Should webmail and similar services be regulated so as to put the interests of
consumers ahead of service providers? Perhaps, and in many ways this is the
approach taken by European regulators in many industries. On the other hand,
it has been argued that the rather onerous data protection regulations in the
EU are partly to blame for the lesser competitiveness of European firms in
that marketplace, by imposing overly burdensome regulatory regimes on
entrepreneurs and thus making the barriers to marketplace entry far higher
than in the US.

------
aiiane
Scroogled!

------
nikster
I think in the end we just need an entirely different infrastructure for all
this stuff. Email should never be stored on servers unencrypted.

I have used PGP/GPG but it's not good enough. It fails the mom test (as in my
mom couldn't use it, and by extension, it's not ready for the mass market).

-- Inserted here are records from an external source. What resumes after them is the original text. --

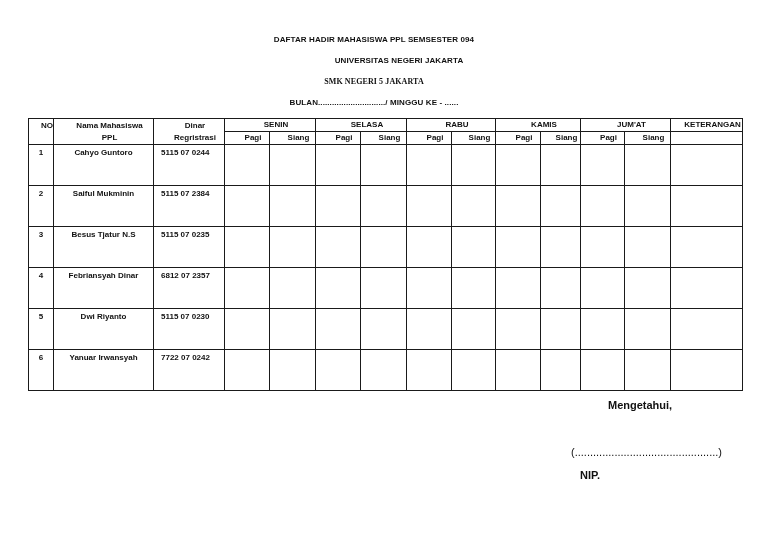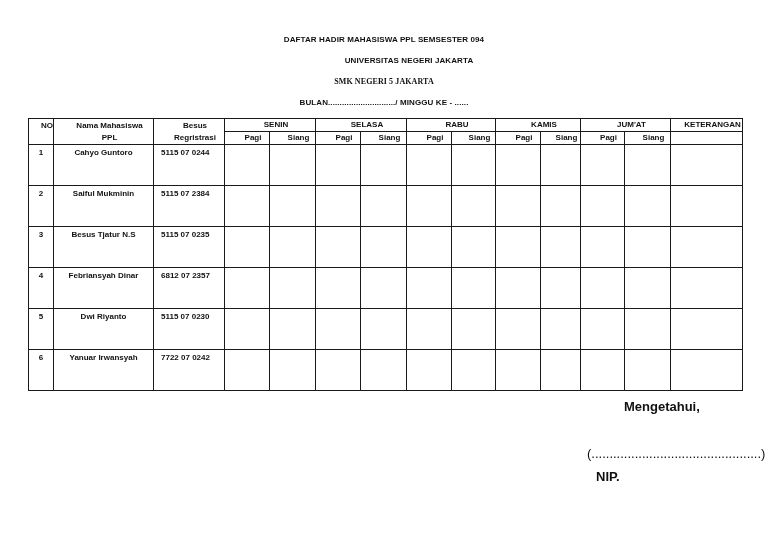"DAFTAR HADIR MAHASISWA PPL SEMSESTER" .title-line { left: 10px -> 0 }
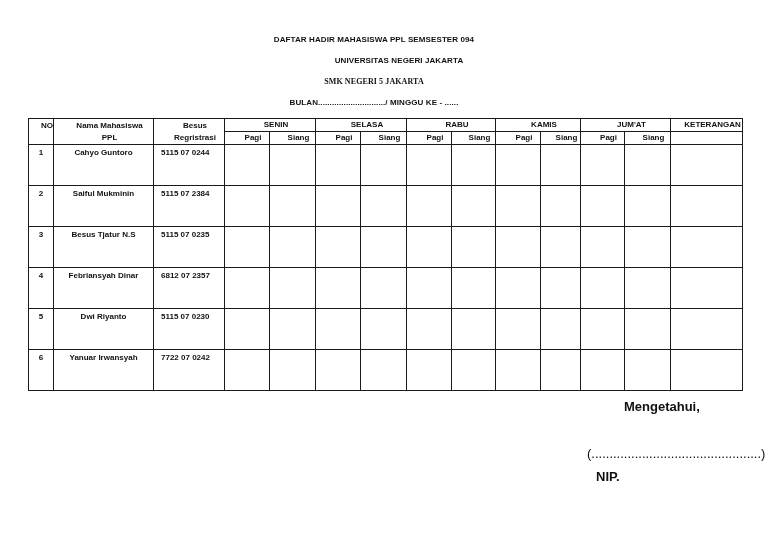"Besus" div { text: Besus -> Dinar }
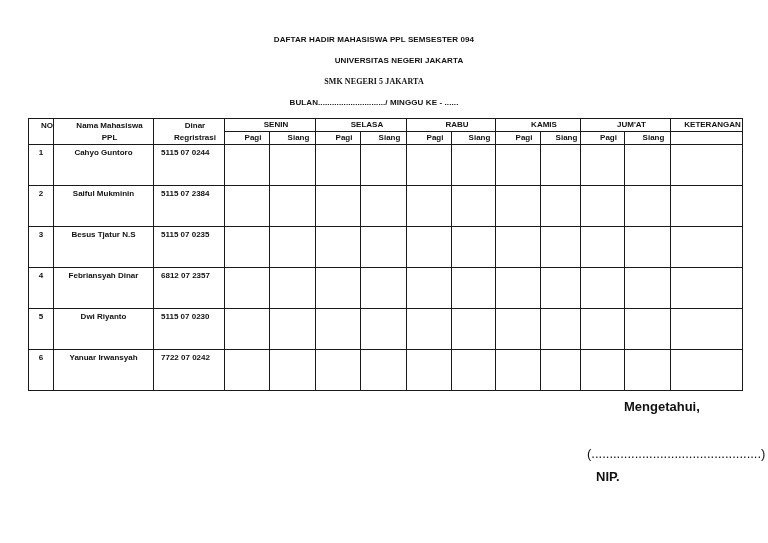"Mengetahui," .sign { font-size: 13px -> 11px; margin-left: 16px -> none }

If you designed a system from the ground up to be secure, you could do much
better.

------
mikevm
For those wondering, this is probably the guy behind the wzor.net site:
[http://www.computerworld.com/s/article/9247091/Windows_leak_...](http://www.computerworld.com/s/article/9247091/Windows_leak_site_Wzor_goes_dark_a_day_after_feds_arrest_Microsoft_mole)

------
Aoyagi
Slightly OT: I see a lot of people here talking about EULAs. What about EULAs
and Europan law, EU or national? I don't think they're compatible.

------
jgalt212
If someone stole from me, and I knew how to find the thief, regardless, of the
legality of the methods, I'd probably do it.

------
benguild
Other email providers do this as well.

------
dmix
I'm sure his lawyers will pick this apart and the judge/jury will determine
its legality.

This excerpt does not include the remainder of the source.